Updated: May 30, 2021
By Marcus Peter
The year 2020 brought with it perhaps some of the biggest conundrums to have beset humanity in a century or so. Today, at the end of the year, we are called to reassess our response to the challenges that 2020 brought with it.
What has been outstanding to note is that while the culture of death continued to grow, from advances in infanticide being legalized in Argentina, to the voting for yet another presidential candidate that has been a public advocate for legitimizing the murder of the unborn, the world also saw a culture of fear develop. The very same voices who would not bat an eyelid in snuffing out the life of the unborn, the helpless, and the elderly, successfully enacted campaigns imputing guilt upon one and all who did not step into line with their rhetoric pertaining to COVID-19.
Through a narrative of fear put forth by worldwide media and social media, a virus successfully tore apart communities, isolated entire societies, affected the education of a generation, and crippled national economies. While the virus itself is very real and poses legitimate concern, the fear with which the human race has been responding to the virus will undoubtedly engender lasting detrimental results.

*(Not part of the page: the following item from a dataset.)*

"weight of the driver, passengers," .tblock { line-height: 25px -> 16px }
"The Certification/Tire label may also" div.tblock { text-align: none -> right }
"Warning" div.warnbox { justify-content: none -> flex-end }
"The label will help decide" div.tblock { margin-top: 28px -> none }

In the wake of the pressure cooker of fear that the world has been forced to live in for most of 2020, how are we to look forward to 21? John Paul II tells us how: with hope.

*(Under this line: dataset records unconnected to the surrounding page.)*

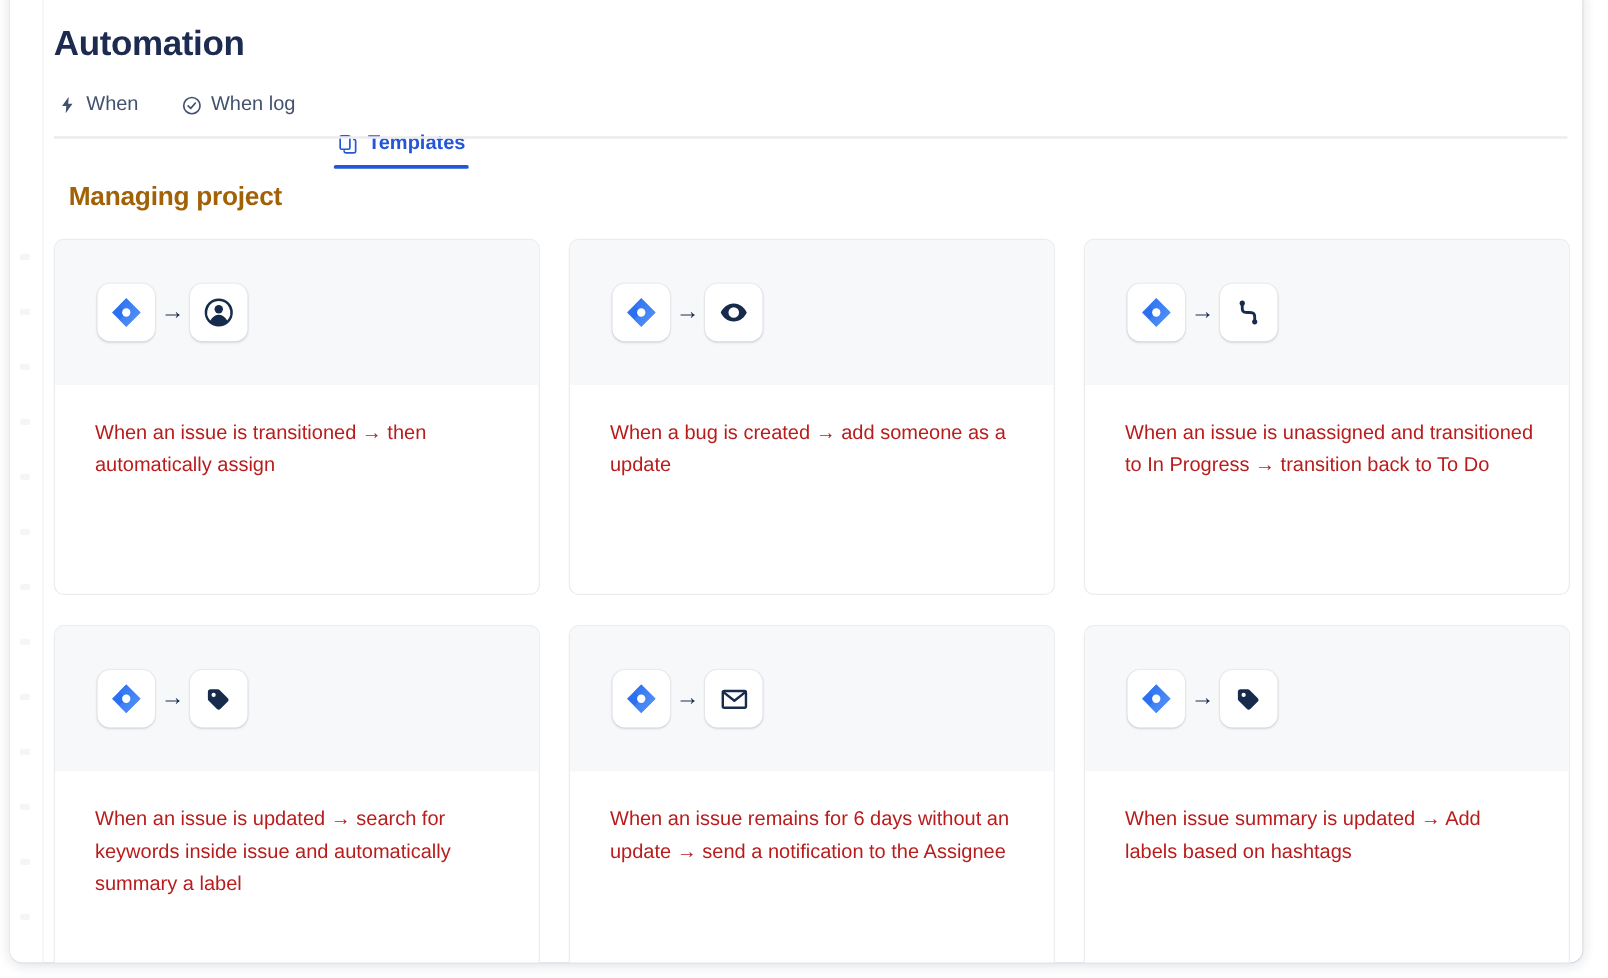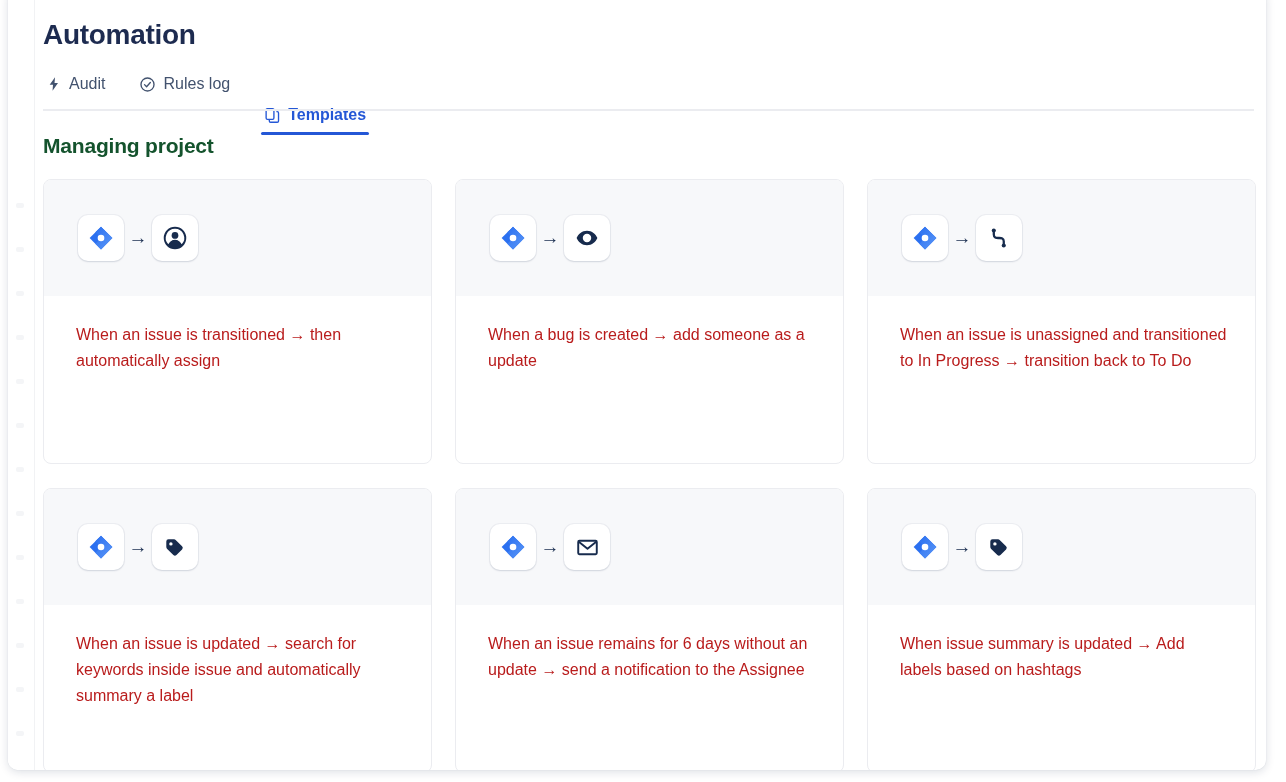"Audit" span.tab-label { text: Audit -> When }
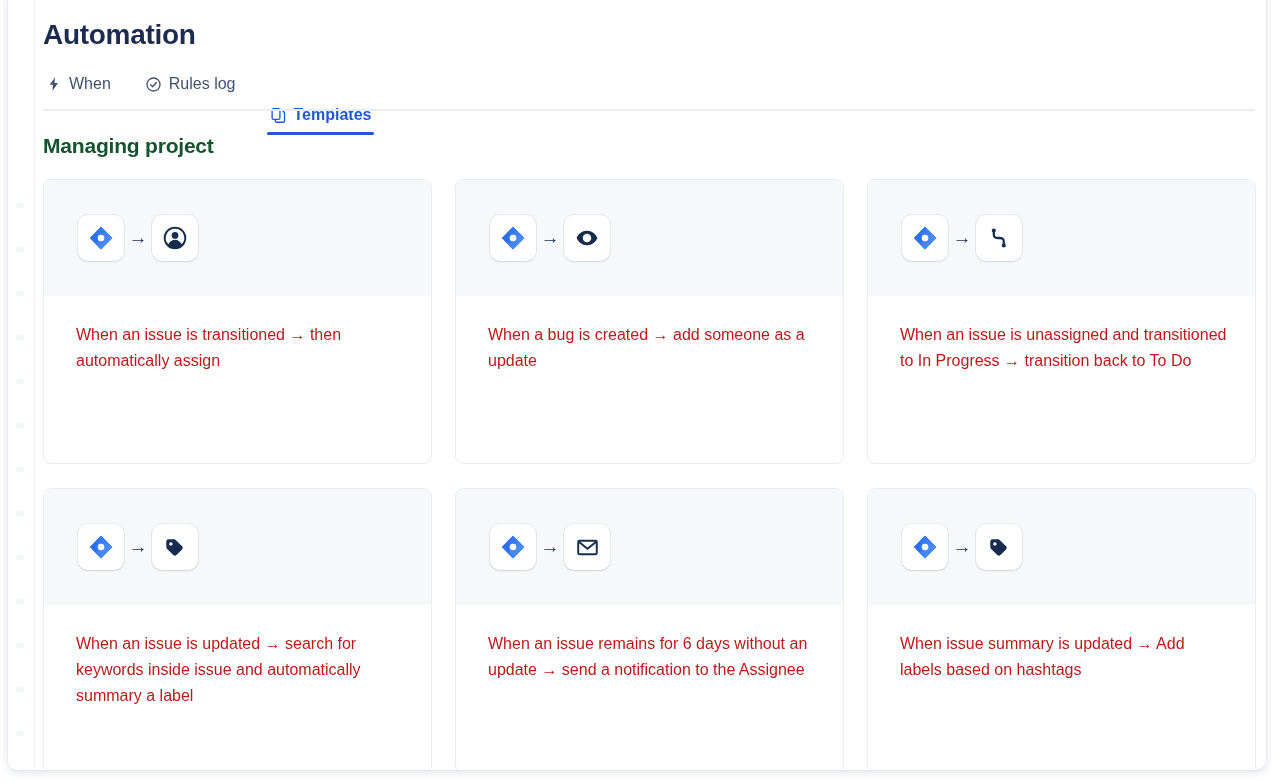"Rules log" span.tab-label { text: Rules -> When }
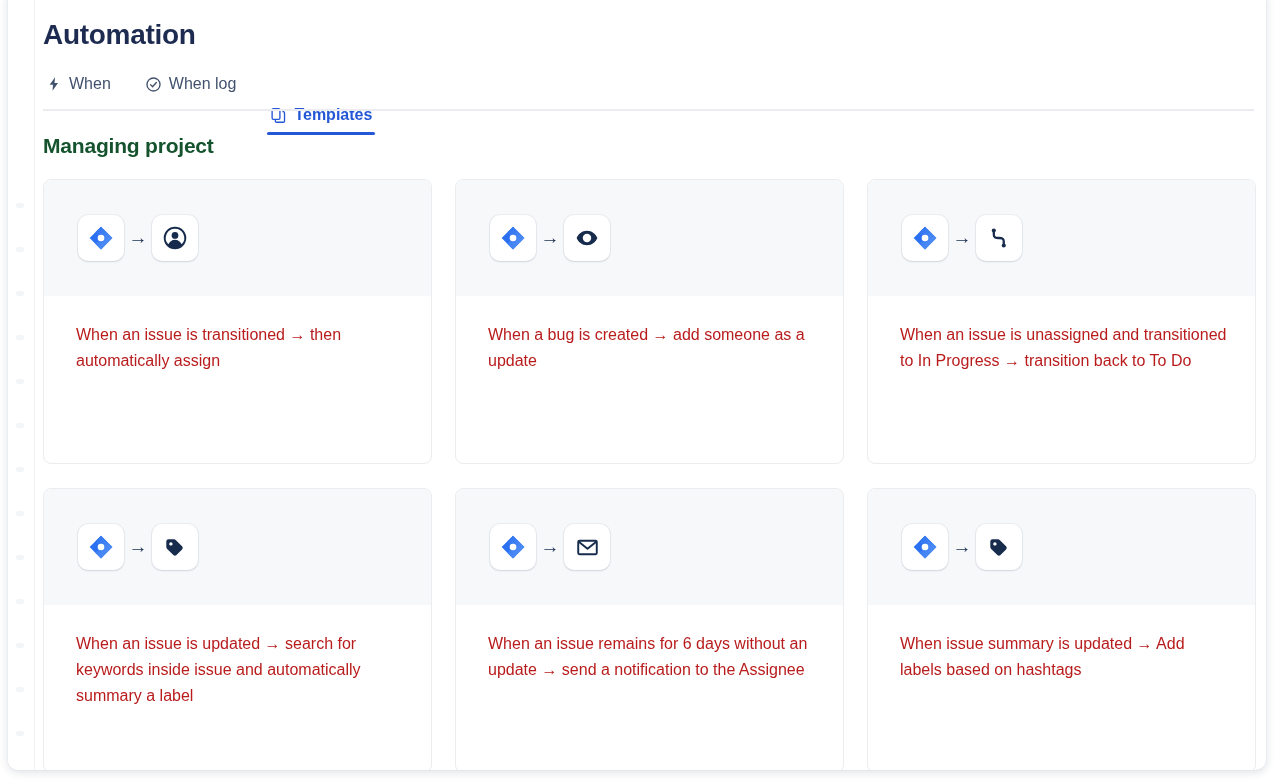"Managing project" .section-title { color: #14532d -> #a16207; margin: 0 -> 12px }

In his Apostolic Exhortation at the end of the year 2000, Novo Millenio Ineunte, John Paul II exhorts the faithful to enter into the new millennium with hope. His words are as poignant now as they were then.
May this year of our Lord 2021 be lived as a continual, "...unceasing hymn of praise to the Trinity" and also "as a journey of reconciliation and a sign of true hope for all who look to Christ and to his Church".
Despair is an easy fallback. It requires no effort on one's part. One needs to merely give up on life. One needs merely to throw in the towel, and expect no salvation in the obstacle one faces. Hope demands a childlike vigor, an innocent and relentless openness to the newness that the Father ever showers upon His Church and the world. Make no mistake. This coming year will be tougher on the Church than 2020 was. The journey forward for the Church is certainly still difficult, "[it] will perhaps be long, but we are encouraged by the hope that comes from being led by the presence of the Risen One and the inexhaustible power of his Spirit, always capable of new surprises." (John Paul II, Novo Millenio Ineunte, 12).
Our God is the one who makes all things new. Contrary to the trite cliche, our God is not a Lord of the journey but the Master of the destination. His plan is undefeatable precisely because He has established a unified teleology for all His creatures. All things come from Him and to Him they will return for only in Him do they find purpose. He is ever in control. This is our hope. This world is our pilgrimage ground. We are but sojourners. In the face of the darkest night, ours is a light within that far outshines any sense of despair. We are Christians. We are not afraid of death because our Lord has conquered death. For the faithful, human death is but an entry into true and eternal life. This is our hope.
We are children of the Father. The Apostle John reminds us of this, "Little children, you are of God, and have overcome them; for he who is in you is greater than he who is in the world." 1 John 4:4.
Blessed New Year from all of us at the St. Peter Institute.